Barbicane, libre enfin, était allé droit à son adversaire.

« Venez ! » dit-il d’une voix brève.

Celui-ci le suivit sur le quai, et bientôt tous les deux se trouvèrent seuls à l’entrée d’un wharf ouvert sur le Jone’s-Fall.

Là, ces ennemis, encore inconnus l’un à l’autre, se regardèrent.

« Qui êtes-vous ? demanda Barbicane.

— Le capitaine Nicholl.

— Je m’en doutais. Jusqu’ici le hasard ne vous avait jamais jeté sur mon chemin…
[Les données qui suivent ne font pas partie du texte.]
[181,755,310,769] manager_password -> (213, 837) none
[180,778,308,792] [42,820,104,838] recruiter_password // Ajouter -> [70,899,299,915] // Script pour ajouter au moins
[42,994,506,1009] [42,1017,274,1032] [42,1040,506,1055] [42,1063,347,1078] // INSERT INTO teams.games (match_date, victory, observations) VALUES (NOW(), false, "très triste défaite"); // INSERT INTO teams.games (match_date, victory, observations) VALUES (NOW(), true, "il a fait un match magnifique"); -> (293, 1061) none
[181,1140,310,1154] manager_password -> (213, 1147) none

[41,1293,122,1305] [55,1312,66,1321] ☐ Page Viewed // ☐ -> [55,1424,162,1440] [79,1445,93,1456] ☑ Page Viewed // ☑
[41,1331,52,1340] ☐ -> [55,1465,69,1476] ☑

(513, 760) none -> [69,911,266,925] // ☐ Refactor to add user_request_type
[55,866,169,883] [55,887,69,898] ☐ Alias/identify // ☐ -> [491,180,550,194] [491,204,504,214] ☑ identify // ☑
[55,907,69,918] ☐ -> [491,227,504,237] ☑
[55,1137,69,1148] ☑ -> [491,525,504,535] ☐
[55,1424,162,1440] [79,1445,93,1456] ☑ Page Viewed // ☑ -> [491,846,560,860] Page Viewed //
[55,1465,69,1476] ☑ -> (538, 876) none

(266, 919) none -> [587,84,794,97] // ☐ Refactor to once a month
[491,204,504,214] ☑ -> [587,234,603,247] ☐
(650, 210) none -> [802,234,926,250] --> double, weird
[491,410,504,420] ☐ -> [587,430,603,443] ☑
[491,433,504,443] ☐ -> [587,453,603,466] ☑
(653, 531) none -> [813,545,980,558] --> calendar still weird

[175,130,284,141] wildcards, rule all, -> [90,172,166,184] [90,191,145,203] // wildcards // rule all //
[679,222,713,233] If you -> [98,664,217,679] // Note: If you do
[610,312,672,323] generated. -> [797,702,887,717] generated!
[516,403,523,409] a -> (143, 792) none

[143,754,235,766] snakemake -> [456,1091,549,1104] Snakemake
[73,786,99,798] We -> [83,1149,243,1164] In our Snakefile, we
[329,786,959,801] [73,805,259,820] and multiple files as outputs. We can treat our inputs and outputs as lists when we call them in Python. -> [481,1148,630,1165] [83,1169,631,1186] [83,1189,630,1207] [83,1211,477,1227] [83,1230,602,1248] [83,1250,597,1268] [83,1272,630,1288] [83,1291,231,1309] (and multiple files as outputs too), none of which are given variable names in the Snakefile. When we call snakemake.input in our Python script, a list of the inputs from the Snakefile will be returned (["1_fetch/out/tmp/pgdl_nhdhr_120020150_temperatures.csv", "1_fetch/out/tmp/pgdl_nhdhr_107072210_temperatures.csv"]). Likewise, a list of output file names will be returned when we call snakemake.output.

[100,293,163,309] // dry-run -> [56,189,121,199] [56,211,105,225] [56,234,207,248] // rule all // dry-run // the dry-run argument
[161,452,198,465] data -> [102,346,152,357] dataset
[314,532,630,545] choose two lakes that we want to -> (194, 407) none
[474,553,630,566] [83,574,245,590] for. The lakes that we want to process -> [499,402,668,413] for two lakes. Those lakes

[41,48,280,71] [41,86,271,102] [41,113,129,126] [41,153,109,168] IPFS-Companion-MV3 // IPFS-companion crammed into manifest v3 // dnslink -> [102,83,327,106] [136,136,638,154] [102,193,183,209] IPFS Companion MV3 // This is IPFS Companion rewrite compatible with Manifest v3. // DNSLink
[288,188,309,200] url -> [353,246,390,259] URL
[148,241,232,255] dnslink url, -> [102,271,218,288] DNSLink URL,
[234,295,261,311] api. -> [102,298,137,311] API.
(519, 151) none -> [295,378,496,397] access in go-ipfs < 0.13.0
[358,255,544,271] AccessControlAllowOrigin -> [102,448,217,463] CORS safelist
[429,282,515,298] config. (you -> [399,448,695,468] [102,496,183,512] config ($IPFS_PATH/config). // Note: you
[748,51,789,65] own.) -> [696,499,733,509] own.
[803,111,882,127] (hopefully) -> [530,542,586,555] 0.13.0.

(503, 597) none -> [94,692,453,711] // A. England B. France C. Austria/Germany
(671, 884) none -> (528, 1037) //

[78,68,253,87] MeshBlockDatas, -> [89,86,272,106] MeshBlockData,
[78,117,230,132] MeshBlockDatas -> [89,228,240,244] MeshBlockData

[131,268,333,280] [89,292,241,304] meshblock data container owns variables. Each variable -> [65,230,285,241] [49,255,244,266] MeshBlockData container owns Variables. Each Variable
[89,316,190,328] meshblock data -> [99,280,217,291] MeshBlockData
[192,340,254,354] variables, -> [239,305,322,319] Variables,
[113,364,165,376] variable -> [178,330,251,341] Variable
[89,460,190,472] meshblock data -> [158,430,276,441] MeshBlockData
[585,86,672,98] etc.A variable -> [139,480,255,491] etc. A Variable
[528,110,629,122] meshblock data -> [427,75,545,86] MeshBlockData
— Je suis venu m’y mettre !

— Vous m’avez insulté !

— Publiquement.

— Et vous me rendrez raison de cette insulte.

— À l’instant.

— Non. Je désire que tout se passe secrètement entre nous. Il y a un bois situé à trois milles de Tampa, le bois de Skersnaw. Vous le connaissez ?

— Je le connais.

— Vous plaira-t-il d’y entrer demain matin à cinq heures par un côté ?…

— Oui, si à la même heure vous entrez par l’autre côté.

— Et vous n’oublierez pas votre rifle ? dit Barbicane.

— Pas plus que vous n’oublierez le vôtre, » répondit Nicholl.

Sur ces paroles froidement prononcées, le président du Gun-Club et le capitaine se séparèrent. Barbicane revint à sa demeure, mais au lieu de prendre quelques heures de repos, il passa la nuit à chercher les moyens d’éviter le contrecoup du projectile et de résoudre ce difficile problème posé par Michel Ardan dans la discussion du meeting.